*What you have to do*
Print out the full listing exactly as it reads.

*Source data*
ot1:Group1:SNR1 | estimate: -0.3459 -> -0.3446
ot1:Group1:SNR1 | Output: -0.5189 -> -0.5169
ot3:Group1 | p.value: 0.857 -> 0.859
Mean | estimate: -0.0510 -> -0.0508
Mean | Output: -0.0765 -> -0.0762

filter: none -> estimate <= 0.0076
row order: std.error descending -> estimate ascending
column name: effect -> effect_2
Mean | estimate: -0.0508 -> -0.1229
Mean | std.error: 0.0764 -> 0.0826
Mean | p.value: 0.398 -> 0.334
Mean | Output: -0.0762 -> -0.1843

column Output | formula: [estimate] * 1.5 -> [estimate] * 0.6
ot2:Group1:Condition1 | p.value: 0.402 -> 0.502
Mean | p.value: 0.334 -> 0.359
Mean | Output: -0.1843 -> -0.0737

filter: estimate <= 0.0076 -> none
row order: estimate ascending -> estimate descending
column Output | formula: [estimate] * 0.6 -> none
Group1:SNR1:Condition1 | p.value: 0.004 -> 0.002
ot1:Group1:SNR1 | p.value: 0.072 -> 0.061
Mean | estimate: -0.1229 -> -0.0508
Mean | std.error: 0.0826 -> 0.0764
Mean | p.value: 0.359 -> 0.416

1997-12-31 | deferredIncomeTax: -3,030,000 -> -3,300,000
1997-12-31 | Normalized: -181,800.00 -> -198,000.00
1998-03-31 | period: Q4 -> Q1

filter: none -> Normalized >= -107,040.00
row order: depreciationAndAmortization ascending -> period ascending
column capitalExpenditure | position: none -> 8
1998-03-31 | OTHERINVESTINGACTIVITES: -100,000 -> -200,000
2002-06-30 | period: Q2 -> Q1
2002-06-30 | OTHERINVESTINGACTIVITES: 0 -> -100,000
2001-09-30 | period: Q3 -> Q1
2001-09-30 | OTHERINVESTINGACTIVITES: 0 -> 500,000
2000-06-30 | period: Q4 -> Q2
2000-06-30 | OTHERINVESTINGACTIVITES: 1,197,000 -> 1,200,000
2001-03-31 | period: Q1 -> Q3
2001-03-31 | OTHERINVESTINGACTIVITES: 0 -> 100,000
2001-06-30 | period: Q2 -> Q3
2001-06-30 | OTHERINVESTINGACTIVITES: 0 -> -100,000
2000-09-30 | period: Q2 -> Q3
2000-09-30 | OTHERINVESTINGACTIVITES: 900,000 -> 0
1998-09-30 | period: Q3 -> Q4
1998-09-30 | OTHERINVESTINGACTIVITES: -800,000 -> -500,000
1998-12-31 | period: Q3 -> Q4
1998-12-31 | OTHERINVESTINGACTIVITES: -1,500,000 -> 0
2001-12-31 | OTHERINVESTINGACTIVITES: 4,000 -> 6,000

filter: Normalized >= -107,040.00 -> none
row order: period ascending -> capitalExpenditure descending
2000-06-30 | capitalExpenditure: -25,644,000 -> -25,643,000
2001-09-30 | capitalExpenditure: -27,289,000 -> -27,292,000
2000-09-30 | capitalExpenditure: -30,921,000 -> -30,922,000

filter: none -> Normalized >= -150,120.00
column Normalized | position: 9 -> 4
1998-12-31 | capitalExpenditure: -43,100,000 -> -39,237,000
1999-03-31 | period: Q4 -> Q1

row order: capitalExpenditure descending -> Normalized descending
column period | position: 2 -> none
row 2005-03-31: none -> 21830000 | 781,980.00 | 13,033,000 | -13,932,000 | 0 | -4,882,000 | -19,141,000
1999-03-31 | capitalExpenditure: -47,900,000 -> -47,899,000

*Result*
ot1:Group1:SNR1 | estimate: -0.3459 -> -0.3446
ot1:Group1:SNR1 | Output: -0.5189 -> -0.5169
ot3:Group1 | p.value: 0.857 -> 0.859
Mean | estimate: -0.0510 -> -0.0508
Mean | Output: -0.0765 -> -0.0762

filter: none -> estimate <= 0.0076
row order: std.error descending -> estimate ascending
column name: effect -> effect_2
Mean | estimate: -0.0508 -> -0.1229
Mean | std.error: 0.0764 -> 0.0826
Mean | p.value: 0.398 -> 0.334
Mean | Output: -0.0762 -> -0.1843

column Output | formula: [estimate] * 1.5 -> [estimate] * 0.6
ot2:Group1:Condition1 | p.value: 0.402 -> 0.502
Mean | p.value: 0.334 -> 0.359
Mean | Output: -0.1843 -> -0.0737

filter: estimate <= 0.0076 -> none
row order: estimate ascending -> estimate descending
column Output | formula: [estimate] * 0.6 -> none
Group1:SNR1:Condition1 | p.value: 0.004 -> 0.002
ot1:Group1:SNR1 | p.value: 0.072 -> 0.061
Mean | estimate: -0.1229 -> -0.0508
Mean | std.error: 0.0826 -> 0.0764
Mean | p.value: 0.359 -> 0.416

1997-12-31 | deferredIncomeTax: -3,030,000 -> -3,300,000
1997-12-31 | Normalized: -181,800.00 -> -198,000.00
1998-03-31 | period: Q4 -> Q1

filter: none -> Normalized >= -107,040.00
row order: depreciationAndAmortization ascending -> period ascending
column capitalExpenditure | position: none -> 8
1998-03-31 | OTHERINVESTINGACTIVITES: -100,000 -> -200,000
2002-06-30 | period: Q2 -> Q1
2002-06-30 | OTHERINVESTINGACTIVITES: 0 -> -100,000
2001-09-30 | period: Q3 -> Q1
2001-09-30 | OTHERINVESTINGACTIVITES: 0 -> 500,000
2000-06-30 | period: Q4 -> Q2
2000-06-30 | OTHERINVESTINGACTIVITES: 1,197,000 -> 1,200,000
2001-03-31 | period: Q1 -> Q3
2001-03-31 | OTHERINVESTINGACTIVITES: 0 -> 100,000
2001-06-30 | period: Q2 -> Q3
2001-06-30 | OTHERINVESTINGACTIVITES: 0 -> -100,000
2000-09-30 | period: Q2 -> Q3
2000-09-30 | OTHERINVESTINGACTIVITES: 900,000 -> 0
1998-09-30 | period: Q3 -> Q4
1998-09-30 | OTHERINVESTINGACTIVITES: -800,000 -> -500,000
1998-12-31 | period: Q3 -> Q4
1998-12-31 | OTHERINVESTINGACTIVITES: -1,500,000 -> 0
2001-12-31 | OTHERINVESTINGACTIVITES: 4,000 -> 6,000

filter: Normalized >= -107,040.00 -> none
row order: period ascending -> capitalExpenditure descending
2000-06-30 | capitalExpenditure: -25,644,000 -> -25,643,000
2001-09-30 | capitalExpenditure: -27,289,000 -> -27,292,000
2000-09-30 | capitalExpenditure: -30,921,000 -> -30,922,000

filter: none -> Normalized >= -150,120.00
column Normalized | position: 9 -> 4
1998-12-31 | capitalExpenditure: -43,100,000 -> -39,237,000
1999-03-31 | period: Q4 -> Q1

row order: capitalExpenditure descending -> Normalized descending
column period | position: 2 -> none
row 2005-03-31: none -> 21830000 | 781,980.00 | 13,033,000 | -13,932,000 | 0 | -4,882,000 | -19,141,000
1999-03-31 | capitalExpenditure: -47,900,000 -> -47,899,000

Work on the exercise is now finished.